— Entries provided —
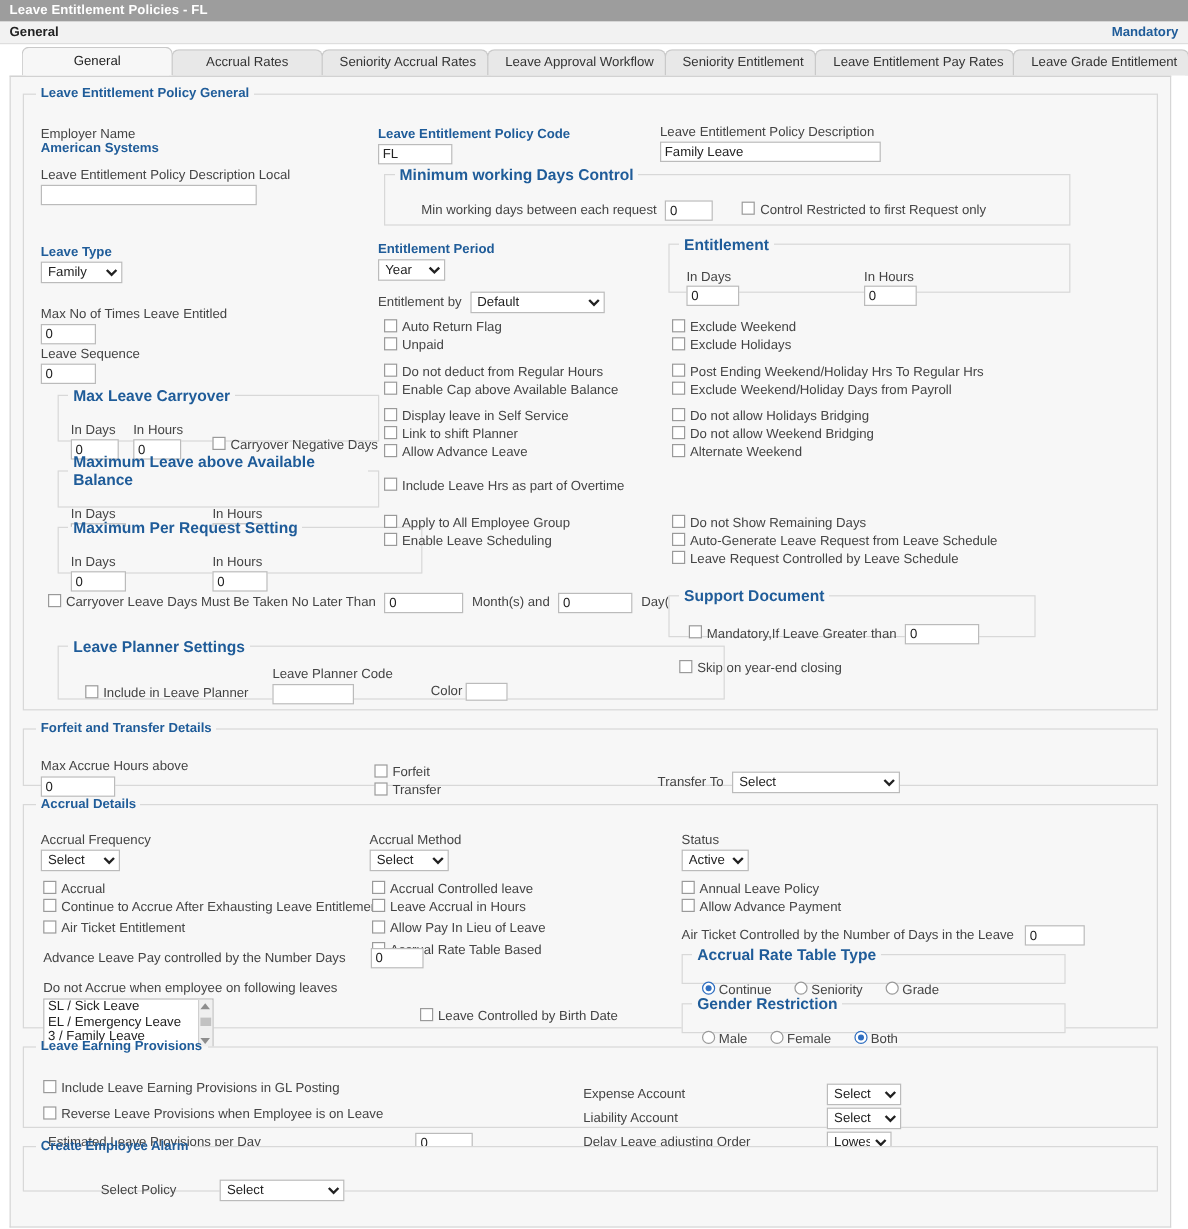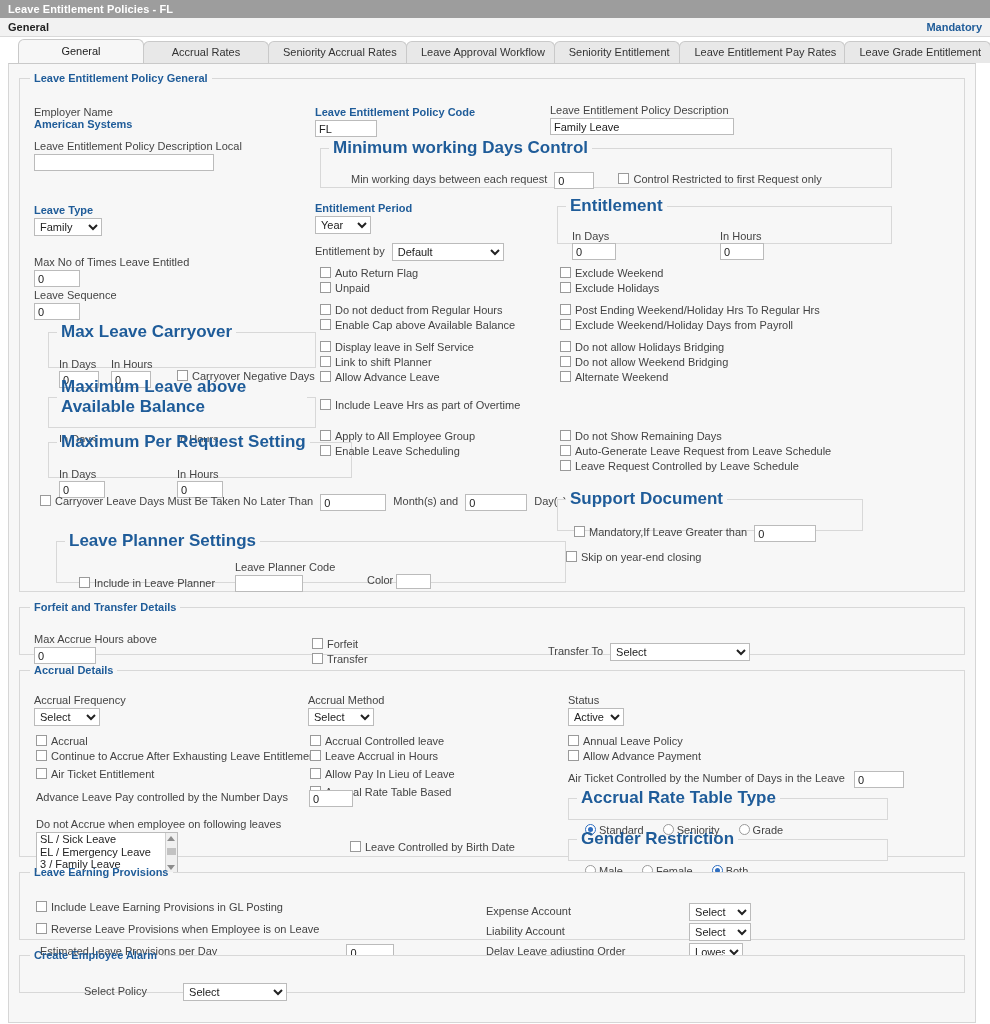--- a/index.html
+++ b/index.html
@@ -96,7 +96,7 @@
     padding: 0 4px;
   }
   fieldset.inner { margin: 0 0 6px 0; padding: 3px 8px 7px 8px; }
-  fieldset.inner > legend { font-size: 17px; }
+  fieldset.inner > legend { font-size: 13px; }
 
   .lbl { color: #444; font-size: 11px; display: block; }
   .lbl-b { color: #1f5c99; font-weight: bold; font-size: 11px; display: block; }

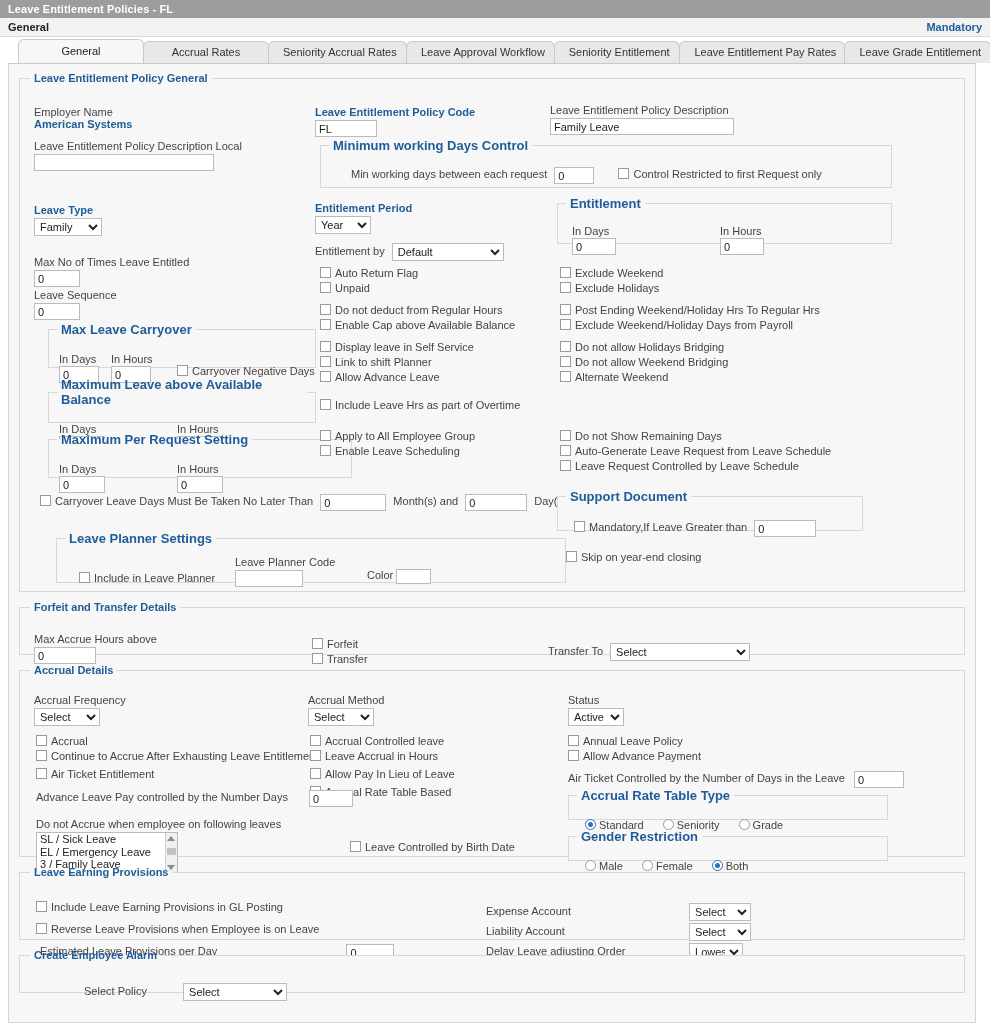--- a/index.html
+++ b/index.html
@@ -276,7 +276,7 @@
       <span>Day(s)</span>
     </div>
 
-    <fieldset class="inner abs" style="left:36px; top:447px; width:510px; height:52px;">
+    <fieldset class="inner abs" style="left:28px; top:447px; width:556px; height:52px;">
       <legend>Leave Planner Settings</legend>
       <div class="cbrow" style="position:absolute; left:22px; top:25px;">
         <span class="cb"></span><span>Include in Leave Planner</span>

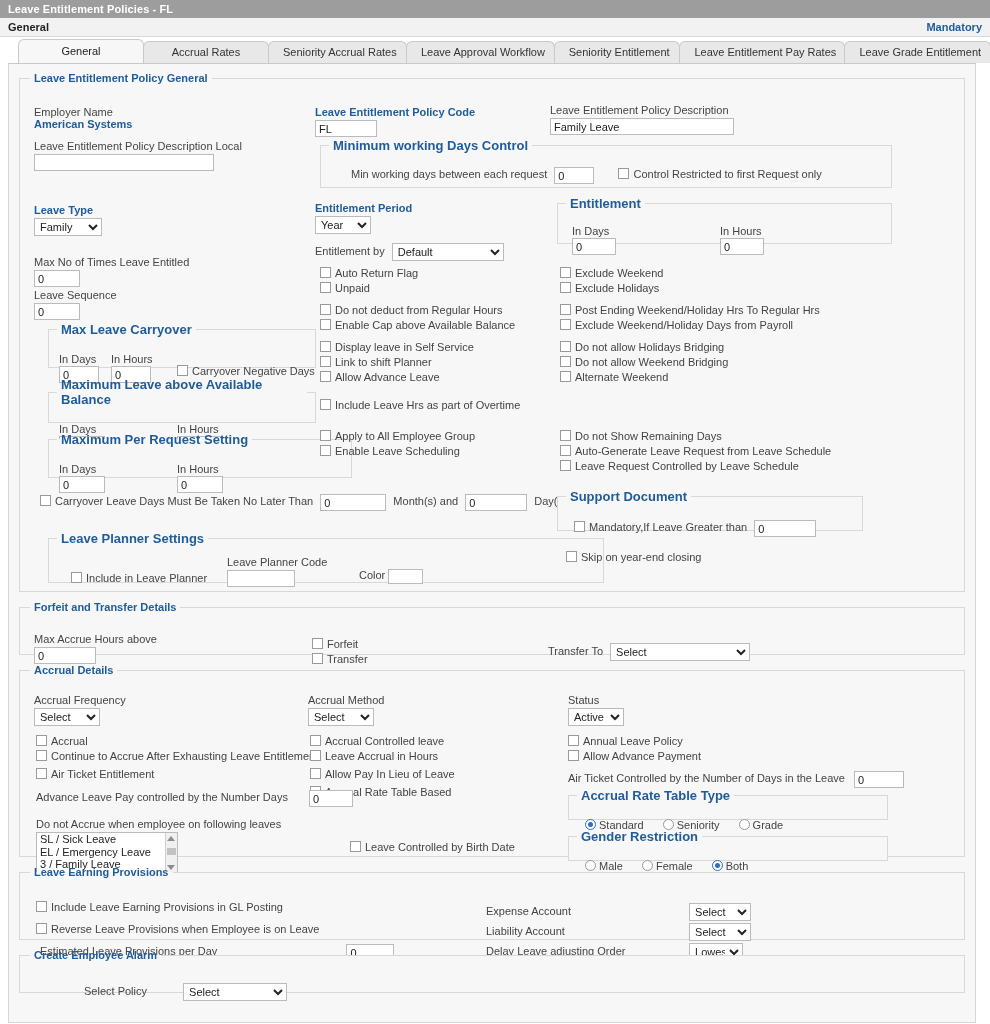--- a/index.html
+++ b/index.html
@@ -482,7 +482,7 @@
     <fieldset class="inner abs" style="left:548px; top:112px; width:320px; height:32px;">
       <legend>Accrual Rate Table Type</legend>
       <div style="position:absolute; left:16px; top:14px;">
-        <span class="rbrow"><span class="rb on"></span><span>Standard</span></span>
+        <span class="rbrow"><span class="rb on"></span><span>Continue</span></span>
         <span class="rbrow"><span class="rb"></span><span>Seniority</span></span>
         <span class="rbrow"><span class="rb"></span><span>Grade</span></span>
       </div>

— What to work on —
With the pictures removed, write the listing out word for word.

— Task output —
--- a/index.html
+++ b/index.html
@@ -96,7 +96,7 @@
     padding: 0 4px;
   }
   fieldset.inner { margin: 0 0 6px 0; padding: 3px 8px 7px 8px; }
-  fieldset.inner > legend { font-size: 17px; }
+  fieldset.inner > legend { font-size: 13px; }
 
   .lbl { color: #444; font-size: 11px; display: block; }
   .lbl-b { color: #1f5c99; font-weight: bold; font-size: 11px; display: block; }

--- a/index.html
+++ b/index.html
@@ -276,7 +276,7 @@
       <span>Day(s)</span>
     </div>
 
-    <fieldset class="inner abs" style="left:36px; top:447px; width:510px; height:52px;">
+    <fieldset class="inner abs" style="left:28px; top:447px; width:556px; height:52px;">
       <legend>Leave Planner Settings</legend>
       <div class="cbrow" style="position:absolute; left:22px; top:25px;">
         <span class="cb"></span><span>Include in Leave Planner</span>

--- a/index.html
+++ b/index.html
@@ -482,7 +482,7 @@
     <fieldset class="inner abs" style="left:548px; top:112px; width:320px; height:32px;">
       <legend>Accrual Rate Table Type</legend>
       <div style="position:absolute; left:16px; top:14px;">
-        <span class="rbrow"><span class="rb on"></span><span>Standard</span></span>
+        <span class="rbrow"><span class="rb on"></span><span>Continue</span></span>
         <span class="rbrow"><span class="rb"></span><span>Seniority</span></span>
         <span class="rbrow"><span class="rb"></span><span>Grade</span></span>
       </div>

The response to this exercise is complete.